• TASK OBJECTIVE:
Repeat the records exactly, with one exception: no images.

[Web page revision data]
————————

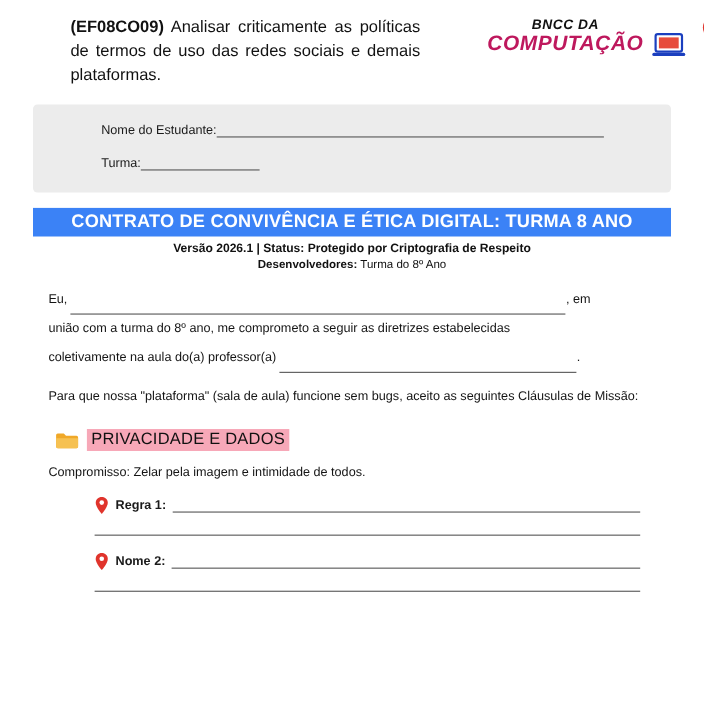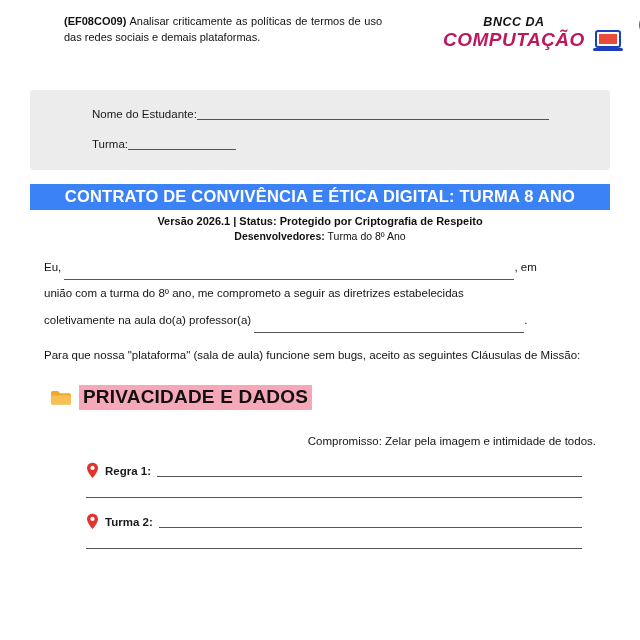--- a/index.html
+++ b/index.html
@@ -26,21 +26,21 @@
 
   
   .header {
     display: flex;
     align-items: flex-start;
     padding: 14px 22px 10px 64px;
     box-sizing: border-box;
   }
   .header-left {
     flex: 0 0 318px;
-    font-size: 11px;
+    font-size: 15px;
     line-height: 1.45;
     text-align: justify;
     color: #111;
   }
   .header-left .code {
     font-weight: bold;
   }
   .header-divider {
     width: 2px;
     align-self: stretch;
@@ -174,30 +174,29 @@
   }
   .folder-icon {
     width: 22px;
     height: 17px;
     position: relative;
     display: inline-block;
   }
   .section-title {
     background: #f7a8b8;
     color: #111;
-    font-weight: bold;
-    font-size: 19px;
+    font-weight: normal;
+    font-size: 15px;
     padding: 1px 4px 2px 4px;
     letter-spacing: 0.2px;
   }
   .commitment {
     font-size: 11.5px;
-    margin-top: 25px;
+    margin-top: 14px;
     color: #141414;
-    text-align: right;
   }
   .rule-row {
     display: flex;
     align-items: center;
     margin-top: 15px;
     padding-left: 42px;
     font-size: 11.5px;
   }
   .pin-icon {
     width: 13px;
@@ -346,21 +345,21 @@
       <div class="blank-line"></div>
     </div>
 
     <div class="rule-row">
       <span class="pin-icon">
         <svg width="13" height="17" viewBox="0 0 13 17">
           <path d="M6.5 0.8 C3.3 0.8 1 3.1 1 6.1 C1 10 6.5 16.2 6.5 16.2 C6.5 16.2 12 10 12 6.1 C12 3.1 9.7 0.8 6.5 0.8 Z" fill="#e0342c"></path>
           <circle cx="6.5" cy="5.9" r="2.1" fill="#ffffff"></circle>
         </svg>
       </span>
-      <span class="rule-label">Turma 2:</span>
+      <span class="rule-label">Nome 2:</span>
       <span class="rule-line"></span>
     </div>
     <div class="blank-line-row">
       <div class="blank-line"></div>
     </div>
 
   </div>
 </div>
 
 </body></html>

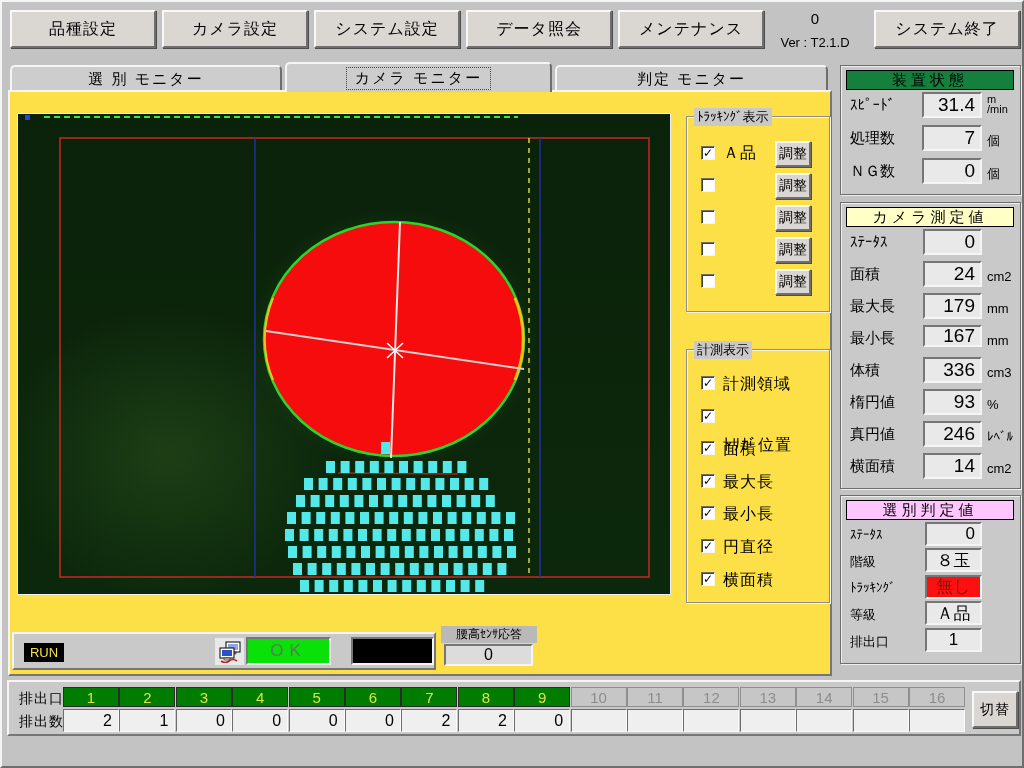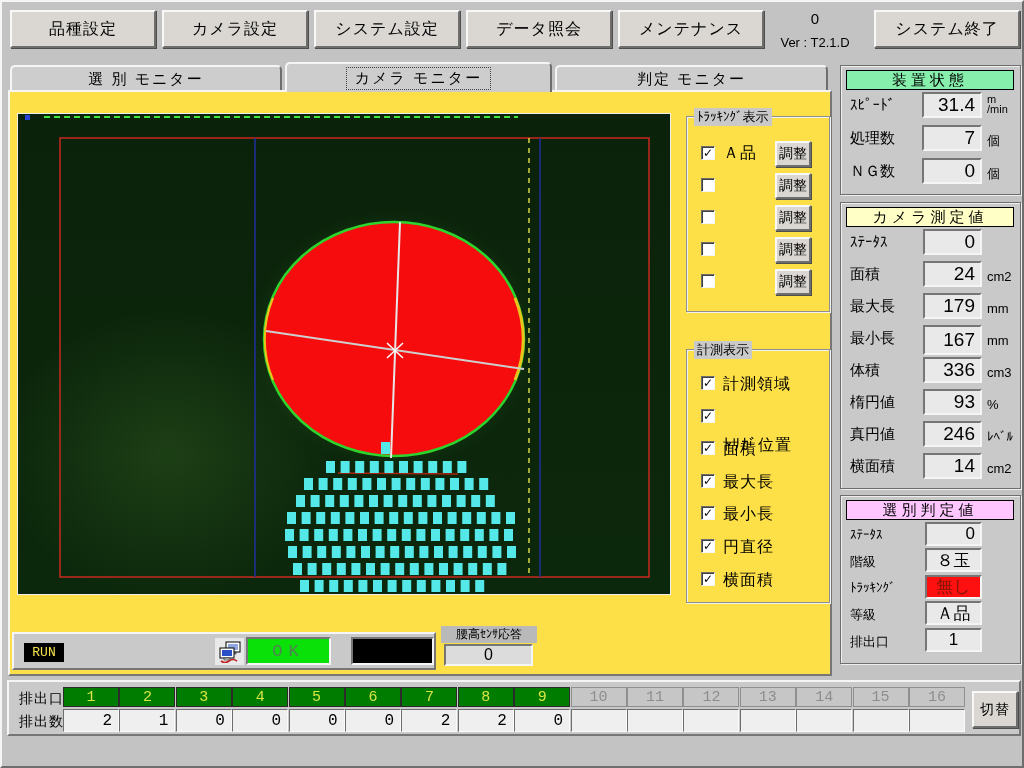--- a/index.html
+++ b/index.html
@@ -9,21 +9,21 @@
     background:#c3c3c3; position:relative; overflow:hidden;
     -webkit-font-smoothing:none; color:#000;
   }
   .window {
     position:absolute; inset:0;
     border-top:2px solid #f5f5f5; border-left:2px solid #f5f5f5;
     border-bottom:2px solid #6e6e6e; border-right:2px solid #6e6e6e;
   }
   .raised {
     border-top:2px solid #f5f5f5; border-left:2px solid #f5f5f5;
-    border-bottom:2px solid #767676; border-right:2px solid #767676;font-family:Liberation Mono, monospace;
+    border-bottom:2px solid #767676; border-right:2px solid #767676;
   }
   .sunken {
     border-top:2px solid #767676; border-left:2px solid #767676;
     border-bottom:2px solid #f5f5f5; border-right:2px solid #f5f5f5;
   }
   .btn {
     position:absolute; background:#dad7d2; font-size:16px;
     display:flex; align-items:center; justify-content:center;
     border-top:2px solid #f8f8f8; border-left:2px solid #f8f8f8;
     border-bottom:2px solid #6e6e6e; border-right:2px solid #6e6e6e;
@@ -377,21 +377,21 @@
       </div>
       <div class="ok-box sunken">OK</div>
       <div class="black-box sunken"></div>
     </div>
 
     <div class="sensor-label">腰高ｾﾝｻ応答</div>
     <div class="sensor-box sunken">0</div>
   </div>
 
   <div class="side-panel" style="top:63px; height:130px;">
-    <div class="panel-header" id="hdr-device" style="background: #86efac; text-align: right;">装置状態</div>
+    <div class="panel-header" id="hdr-device" style="background: #15803d; text-align: right;">装置状態</div>
     <div id="device-rows">
         <div class="row-label" style="top: 30px;">ｽﾋﾟｰﾄﾞ</div>
         <div class="vbox right" style="left: 81px; top: 26px; width: 60px; height: 26px;">31.4</div>
         <div class="unit-stack" style="left: 146px; top: 28px;">
           <div>m</div>
           <div>/min</div>
         </div>
         <div class="row-label" style="top: 63px;">処理数</div>
         <div class="vbox right" style="left: 81px; top: 59px; width: 60px; height: 26px;">7</div>
         <div class="unit" style="left: 146px; top: 66px;">個</div>
@@ -406,21 +406,21 @@
     <div id="camera-rows">
         <div class="row-label" style="top: 30px;">ｽﾃｰﾀｽ</div>
         <div class="vbox right" style="left: 82px; top: 26px; width: 59px; height: 26px;">0</div>
         <div class="row-label" style="top: 62px;">面積</div>
         <div class="vbox right" style="left: 82px; top: 58px; width: 59px; height: 26px;">24</div>
         <div class="unit" style="left: 146px; top: 66px;">cm2</div>
         <div class="row-label" style="top: 94px;">最大長</div>
         <div class="vbox right" style="left: 82px; top: 90px; width: 59px; height: 26px;">179</div>
         <div class="unit" style="left: 146px; top: 98px;">mm</div>
         <div class="row-label" style="top: 126px;">最小長</div>
-        <div class="vbox right" style="left: 82px; top: 122px; width: 59px; height: 30px;">167</div>
+        <div class="vbox right" style="left: 82px; top: 122px; width: 59px; height: 22px;">167</div>
         <div class="unit" style="left: 146px; top: 130px;">mm</div>
         <div class="row-label" style="top: 158px;">体積</div>
         <div class="vbox right" style="left: 82px; top: 154px; width: 59px; height: 26px;">336</div>
         <div class="unit" style="left: 146px; top: 162px;">cm3</div>
         <div class="row-label" style="top: 190px;">楕円値</div>
         <div class="vbox right" style="left: 82px; top: 186px; width: 59px; height: 26px;">93</div>
         <div class="unit" style="left: 146px; top: 194px;">%</div>
         <div class="row-label" style="top: 222px;">真円値</div>
         <div class="vbox right" style="left: 82px; top: 218px; width: 59px; height: 26px;">246</div>
         <div class="unit" style="left: 146px; top: 226px;">ﾚﾍﾞﾙ</div>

————————

• ANSWER SECTION:
--- a/index.html
+++ b/index.html
@@ -26,21 +26,21 @@
 
   
   .header {
     display: flex;
     align-items: flex-start;
     padding: 14px 22px 10px 64px;
     box-sizing: border-box;
   }
   .header-left {
     flex: 0 0 318px;
-    font-size: 11px;
+    font-size: 15px;
     line-height: 1.45;
     text-align: justify;
     color: #111;
   }
   .header-left .code {
     font-weight: bold;
   }
   .header-divider {
     width: 2px;
     align-self: stretch;
@@ -174,30 +174,29 @@
   }
   .folder-icon {
     width: 22px;
     height: 17px;
     position: relative;
     display: inline-block;
   }
   .section-title {
     background: #f7a8b8;
     color: #111;
-    font-weight: bold;
-    font-size: 19px;
+    font-weight: normal;
+    font-size: 15px;
     padding: 1px 4px 2px 4px;
     letter-spacing: 0.2px;
   }
   .commitment {
     font-size: 11.5px;
-    margin-top: 25px;
+    margin-top: 14px;
     color: #141414;
-    text-align: right;
   }
   .rule-row {
     display: flex;
     align-items: center;
     margin-top: 15px;
     padding-left: 42px;
     font-size: 11.5px;
   }
   .pin-icon {
     width: 13px;
@@ -346,21 +345,21 @@
       <div class="blank-line"></div>
     </div>
 
     <div class="rule-row">
       <span class="pin-icon">
         <svg width="13" height="17" viewBox="0 0 13 17">
           <path d="M6.5 0.8 C3.3 0.8 1 3.1 1 6.1 C1 10 6.5 16.2 6.5 16.2 C6.5 16.2 12 10 12 6.1 C12 3.1 9.7 0.8 6.5 0.8 Z" fill="#e0342c"></path>
           <circle cx="6.5" cy="5.9" r="2.1" fill="#ffffff"></circle>
         </svg>
       </span>
-      <span class="rule-label">Turma 2:</span>
+      <span class="rule-label">Nome 2:</span>
       <span class="rule-line"></span>
     </div>
     <div class="blank-line-row">
       <div class="blank-line"></div>
     </div>
 
   </div>
 </div>
 
 </body></html>

--- a/index.html
+++ b/index.html
@@ -9,21 +9,21 @@
     background:#c3c3c3; position:relative; overflow:hidden;
     -webkit-font-smoothing:none; color:#000;
   }
   .window {
     position:absolute; inset:0;
     border-top:2px solid #f5f5f5; border-left:2px solid #f5f5f5;
     border-bottom:2px solid #6e6e6e; border-right:2px solid #6e6e6e;
   }
   .raised {
     border-top:2px solid #f5f5f5; border-left:2px solid #f5f5f5;
-    border-bottom:2px solid #767676; border-right:2px solid #767676;font-family:Liberation Mono, monospace;
+    border-bottom:2px solid #767676; border-right:2px solid #767676;
   }
   .sunken {
     border-top:2px solid #767676; border-left:2px solid #767676;
     border-bottom:2px solid #f5f5f5; border-right:2px solid #f5f5f5;
   }
   .btn {
     position:absolute; background:#dad7d2; font-size:16px;
     display:flex; align-items:center; justify-content:center;
     border-top:2px solid #f8f8f8; border-left:2px solid #f8f8f8;
     border-bottom:2px solid #6e6e6e; border-right:2px solid #6e6e6e;
@@ -377,21 +377,21 @@
       </div>
       <div class="ok-box sunken">OK</div>
       <div class="black-box sunken"></div>
     </div>
 
     <div class="sensor-label">腰高ｾﾝｻ応答</div>
     <div class="sensor-box sunken">0</div>
   </div>
 
   <div class="side-panel" style="top:63px; height:130px;">
-    <div class="panel-header" id="hdr-device" style="background: #86efac; text-align: right;">装置状態</div>
+    <div class="panel-header" id="hdr-device" style="background: #15803d; text-align: right;">装置状態</div>
     <div id="device-rows">
         <div class="row-label" style="top: 30px;">ｽﾋﾟｰﾄﾞ</div>
         <div class="vbox right" style="left: 81px; top: 26px; width: 60px; height: 26px;">31.4</div>
         <div class="unit-stack" style="left: 146px; top: 28px;">
           <div>m</div>
           <div>/min</div>
         </div>
         <div class="row-label" style="top: 63px;">処理数</div>
         <div class="vbox right" style="left: 81px; top: 59px; width: 60px; height: 26px;">7</div>
         <div class="unit" style="left: 146px; top: 66px;">個</div>
@@ -406,21 +406,21 @@
     <div id="camera-rows">
         <div class="row-label" style="top: 30px;">ｽﾃｰﾀｽ</div>
         <div class="vbox right" style="left: 82px; top: 26px; width: 59px; height: 26px;">0</div>
         <div class="row-label" style="top: 62px;">面積</div>
         <div class="vbox right" style="left: 82px; top: 58px; width: 59px; height: 26px;">24</div>
         <div class="unit" style="left: 146px; top: 66px;">cm2</div>
         <div class="row-label" style="top: 94px;">最大長</div>
         <div class="vbox right" style="left: 82px; top: 90px; width: 59px; height: 26px;">179</div>
         <div class="unit" style="left: 146px; top: 98px;">mm</div>
         <div class="row-label" style="top: 126px;">最小長</div>
-        <div class="vbox right" style="left: 82px; top: 122px; width: 59px; height: 30px;">167</div>
+        <div class="vbox right" style="left: 82px; top: 122px; width: 59px; height: 22px;">167</div>
         <div class="unit" style="left: 146px; top: 130px;">mm</div>
         <div class="row-label" style="top: 158px;">体積</div>
         <div class="vbox right" style="left: 82px; top: 154px; width: 59px; height: 26px;">336</div>
         <div class="unit" style="left: 146px; top: 162px;">cm3</div>
         <div class="row-label" style="top: 190px;">楕円値</div>
         <div class="vbox right" style="left: 82px; top: 186px; width: 59px; height: 26px;">93</div>
         <div class="unit" style="left: 146px; top: 194px;">%</div>
         <div class="row-label" style="top: 222px;">真円値</div>
         <div class="vbox right" style="left: 82px; top: 218px; width: 59px; height: 26px;">246</div>
         <div class="unit" style="left: 146px; top: 226px;">ﾚﾍﾞﾙ</div>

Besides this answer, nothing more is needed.